I am so relieved to live in a world where children still belong to us all. I am so relieved to know that although the world darkens – although the evil squeezes like a vice, and we want to explode or shrink or sometimes both – God is here. In this quiet neighborhood in a small town, in this little home tucked in an anonymous cul-de-sac, God is working. My friend’s hands are doing God’s work as she folds pink clothes and feeds hungry mouths and absorbs the pain of broken families. There’s God, front and center, weeping and saving and working.

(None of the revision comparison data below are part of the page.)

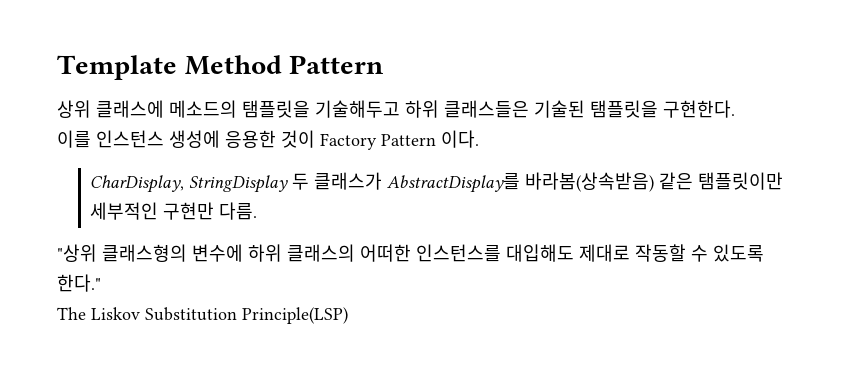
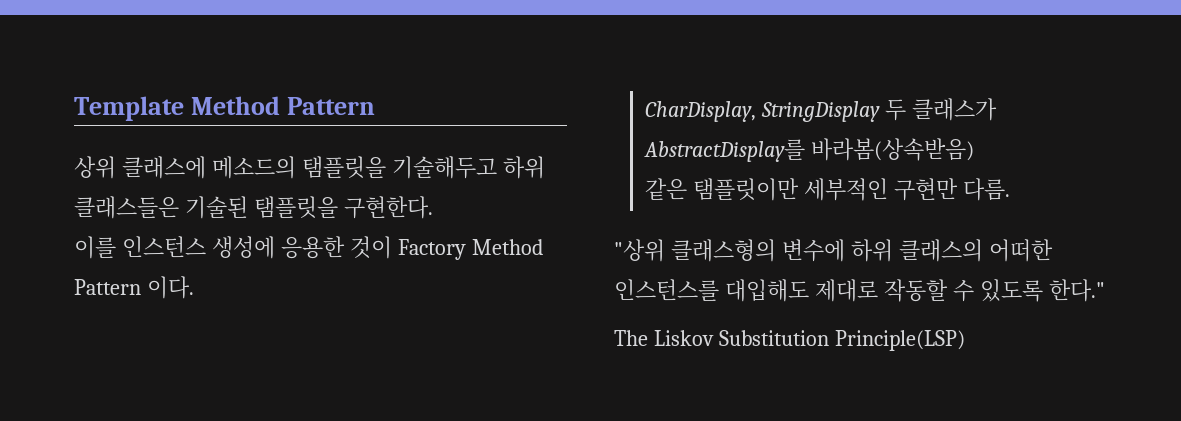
- 이를 인스턴스 생성에 응용한 것이 Factory Pattern 이다.
+ 이를 인스턴스 생성에 응용한 것이 Factory Method Pattern 이다.
- CharDisplay, StringDisplay 두 클래스가 AbstractDisplay를 바라봄(상속받음) 같은 탬플릿이만 세부적인 구현만 다름.
+ CharDisplay, StringDisplay 두 클래스가 AbstractDisplay를 바라봄(상속받음)
+ 같은 탬플릿이만 세부적인 구현만 다름.

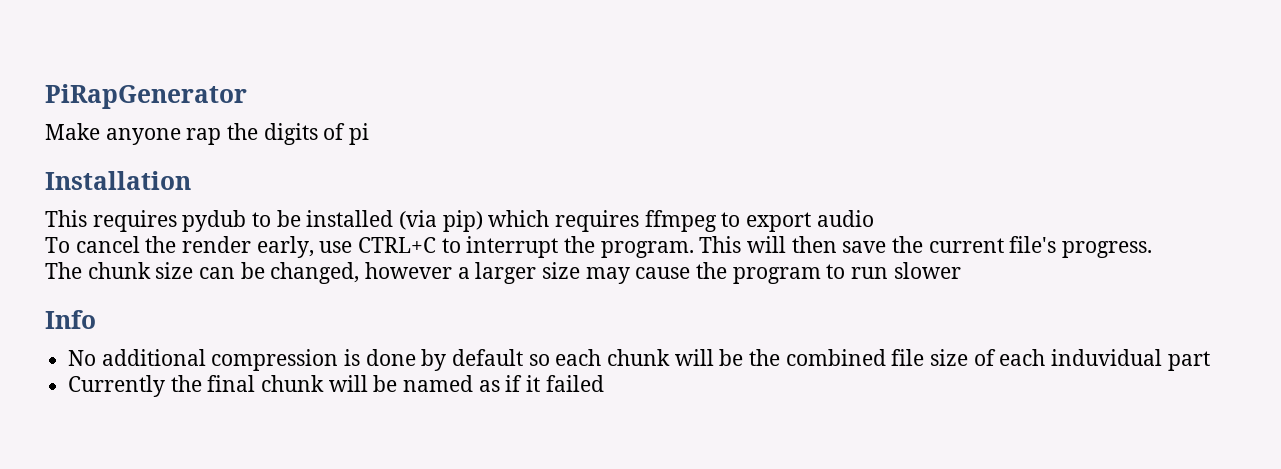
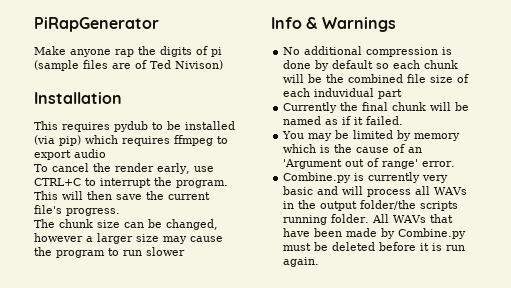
- Make anyone rap the digits of pi
+ Make anyone rap the digits of pi (sample files are of Ted Nivison)
- Info
+ Info & Warnings
- Currently the final chunk will be named as if it failed
+ Currently the final chunk will be named as if it failed.
+ You may be limited by memory which is the cause of an 'Argument out of range' error.
+ Combine.py is currently very basic and will process all WAVs in the output folder/the scripts running folder. All WAVs that have been made by Combine.py must be deleted before it is run again.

That’s what I want Clara and Sammy and Audrey to know. When life frightens you with dark corners, when scary men and evil women shout their lies, and when the apathetic masses turn their faces away; God is still here. And once you know what He looks like, once you’ve seen that kind of staggering grace? You can’t miss it the next time. The brilliant light of selfless love is surprising in such a dark world. And I pray that, like Paul on the road to Damascus, you won’t be able to keep walking once that flash blinds you. You will have to stop, so startled by the Almighty, and you will be changed.
Because once we see what God looks like, we can’t just keep walking. Everything is different afterwards-
and my gosh, what a relief.
-Jessie
Thanks, Jess: That was beautifully written — and from your tender heart. Loved it! Love you, Carris
On Wed, Aug 17, 2016 at 12:50 PM, Horney Mom Tells All wrote:
> horneymomtellsall posted: “I talk about God a lot, especially with my > kids. Pretty much every conversation we have is directed in some spiritual > sense, because that’s who I am and because I don’t know how to leave that > out of my parenting. My kids hear about Jesus the way they hear” >
Absolutely beautiful! We are in the process of adoptin a little baby boy after 12 years of trying and I feel God I’m every step we have been through! Thank you for giving me a perspective this morning when sometimes I struggle to find him! On a side note, I need a wrap!! How do I get my hands on one!!?? Thank you so much for starting my morning off on the right mentality!!
You are a gifted writer. ..keep on blessing us!
You have such an amazing heart and beautiful way with words.